I was living on a temporary basis in Kilmarnock when the
Lockerbie bombing happened. Just down the road 90 miles Pan Am flight 103 death
toll rising with every news report, a devastated area the size of London.
Carnage on a massive scale: indescribable; beyond words. Seven in the evening
settling down to watch the Christmas edition of Emmerdale Farm after your tea
next minute; obliteration; end of days.
Expect the unexpected, by Christ!
A lady still in her aircraft chair found in a tall tree: human
beings plummeting at a hundred-odd miles an hour in the freezing night sky,
blown to smithereens by strangers.
I’m amazed now at how little all of this registered with me
at the time.
I was in my own little world of pain and the carnage of my
own emotions: sent back from Ireland on a boat, rejected and discarded. She
said I didn’t love her enough but the opposite was more like the thing.

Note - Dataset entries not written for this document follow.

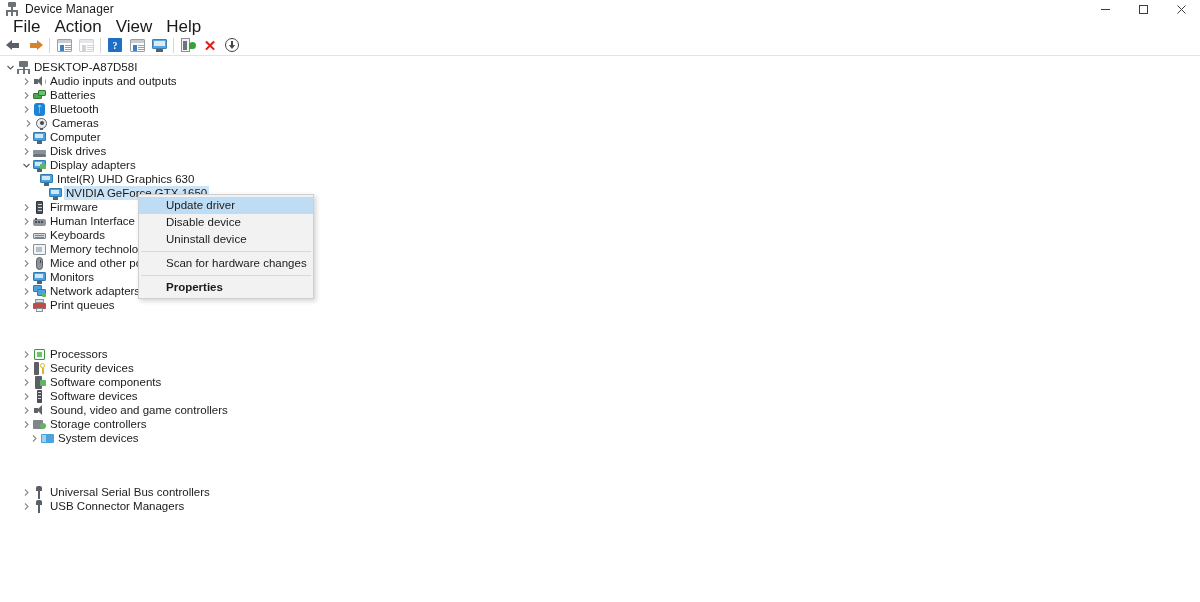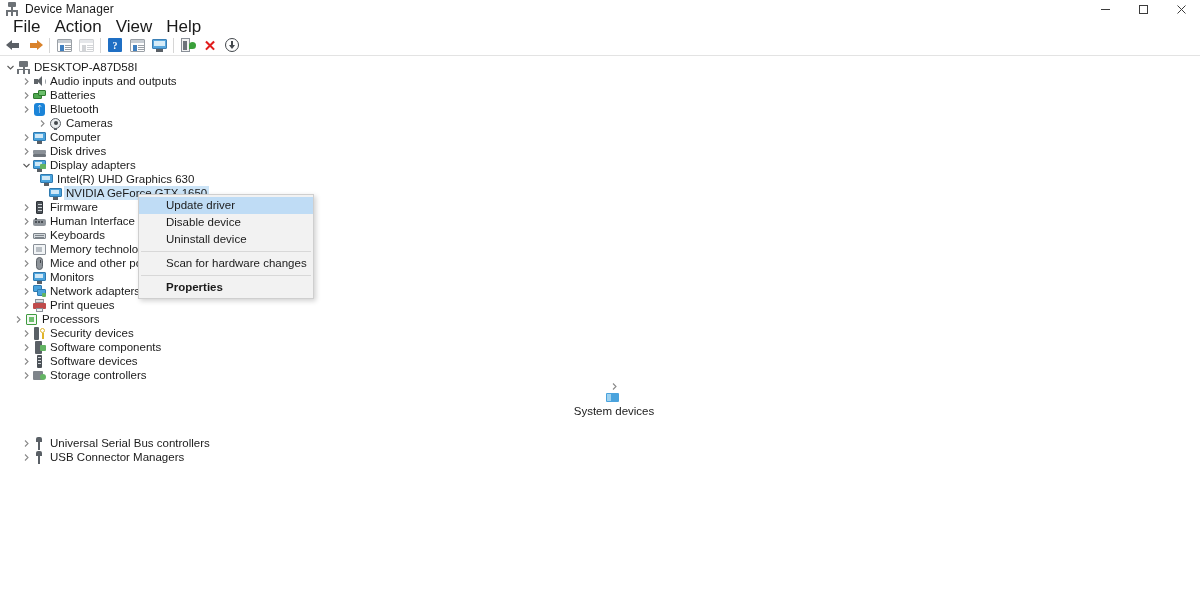"Cameras" div.row { padding-left: 36px -> 22px }
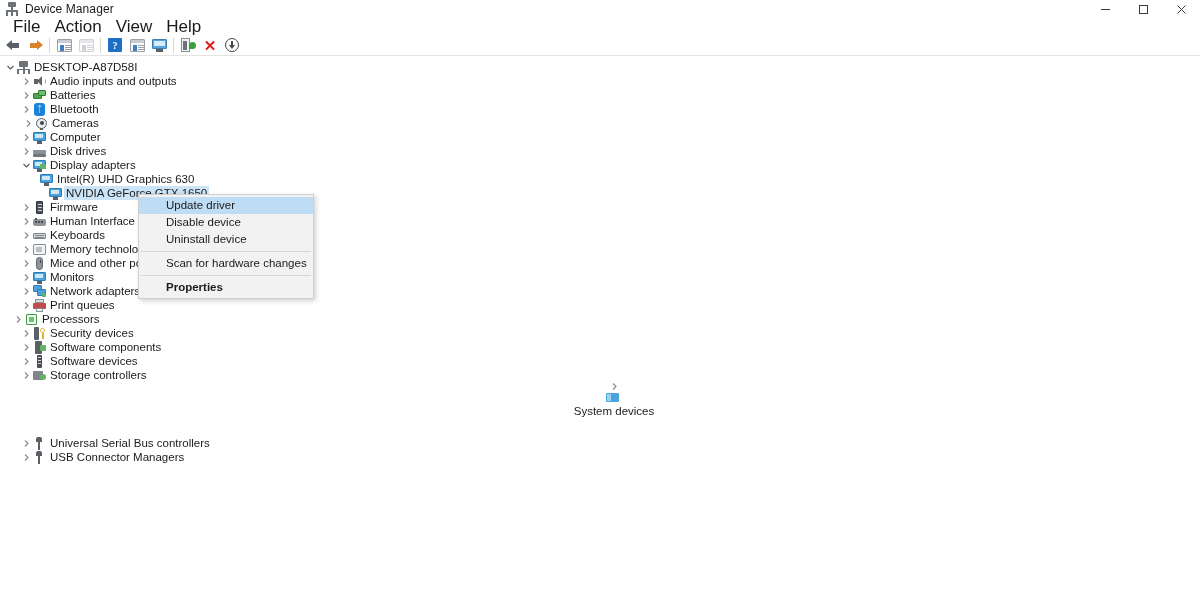"Processors" div.row { margin-top: none -> 35px; padding-left: 12px -> 20px }
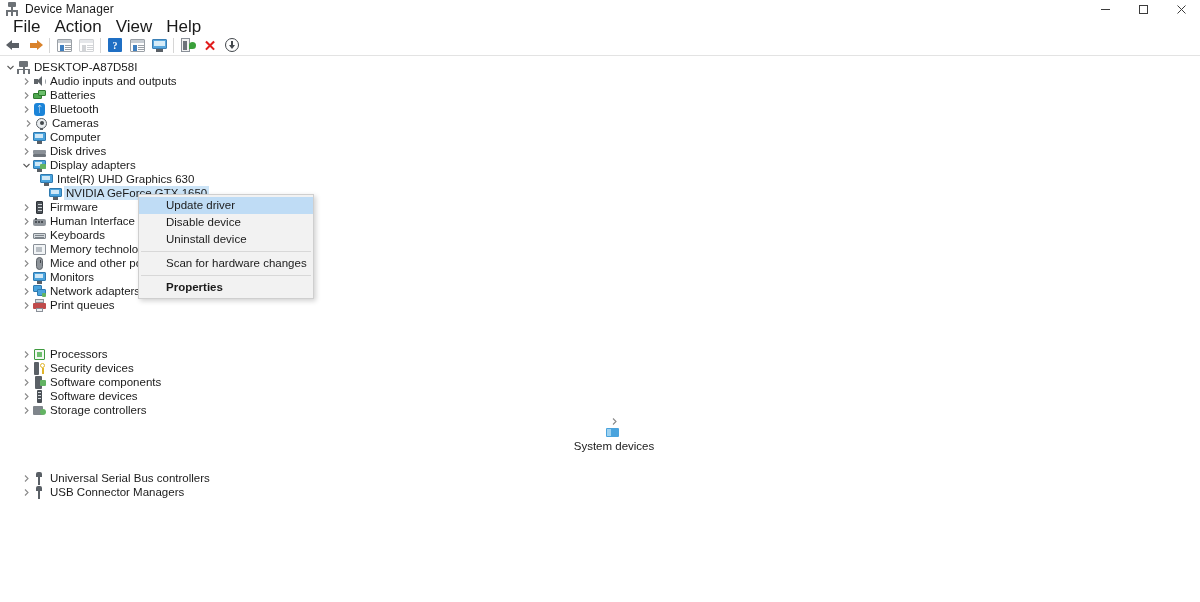"Sound, video and game controllers" div.row { html: none -> <div> <span> <svg> <polyline></polyline> </svg> </span> <span><span><span></span><span></span></span></span> <span>Sound, video and game controllers</span> </div> }
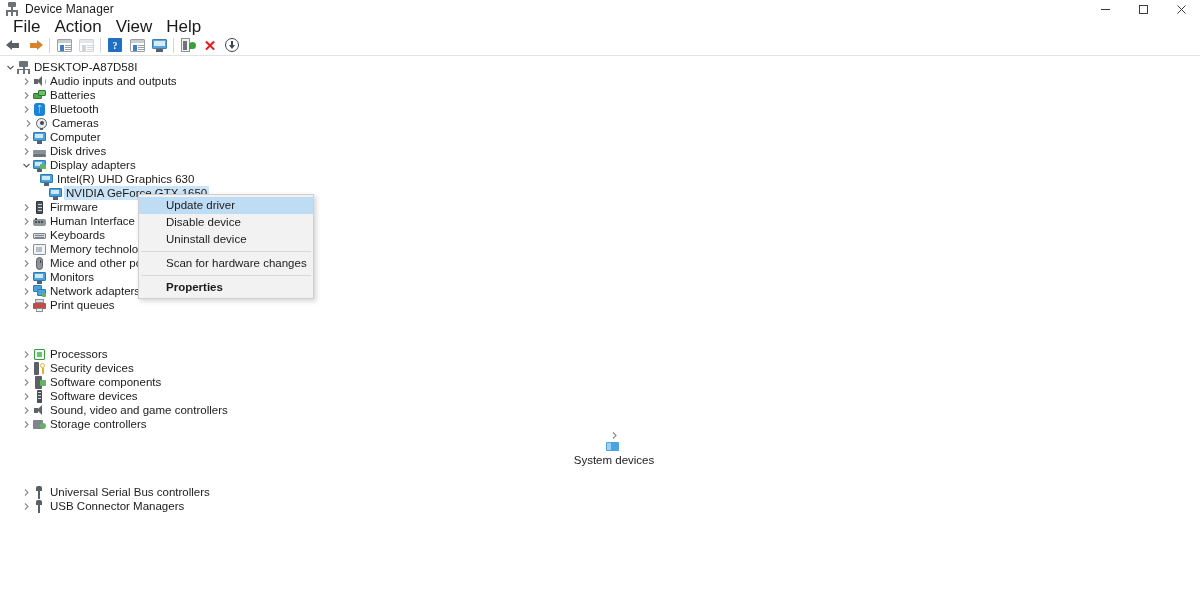"System devices" div.row { flex-direction: column -> none }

I’m reminded of a time when I would be about seven or eight
and there had been a gas explosion at Clarkston train station, East
Renfrewshire killing about eight, I think. My paternal grandparents would have
been living in that town at the time in their detached bungalow high on a hill.
In East Kilbride, we were merely five miles away and I remember the lady
upstairs being concerned at the late arrival home of her husband who travelled
through that way from Glasgow (he later arrived home the worst for wear and
oblivious of his possible peril).
For many months the rubble from the explosion lay in huge
heaps at the side of the tracks, and I was fascinated by it. There had been
death here but the world moved on as normal.
I missed the carnage of 7/7 by a couple of tubes (although I
wouldn’t have been going as far as Russell Square). I was decanted from the
tube system at Finsbury Park due to ‘an incident’ in Central London. Even
though heading for my workplace at Euston Tower I was carrying my guitar in a
case (I’d written a play to perform for some high-end tax officials depicting
Flexible Working Practices and intended to sing Don’t Fence Me In at the start)
and I must have made an odd vision schlepping into town as if to busk amid the
exploding buses and general mayhem.
“I see a bad moon a-rising…”
And 9/11? Happened on the very day that J told me we needed
not to see each other again: that it was over. I watched the footage on the
telly, but the tears I shed were for myself only!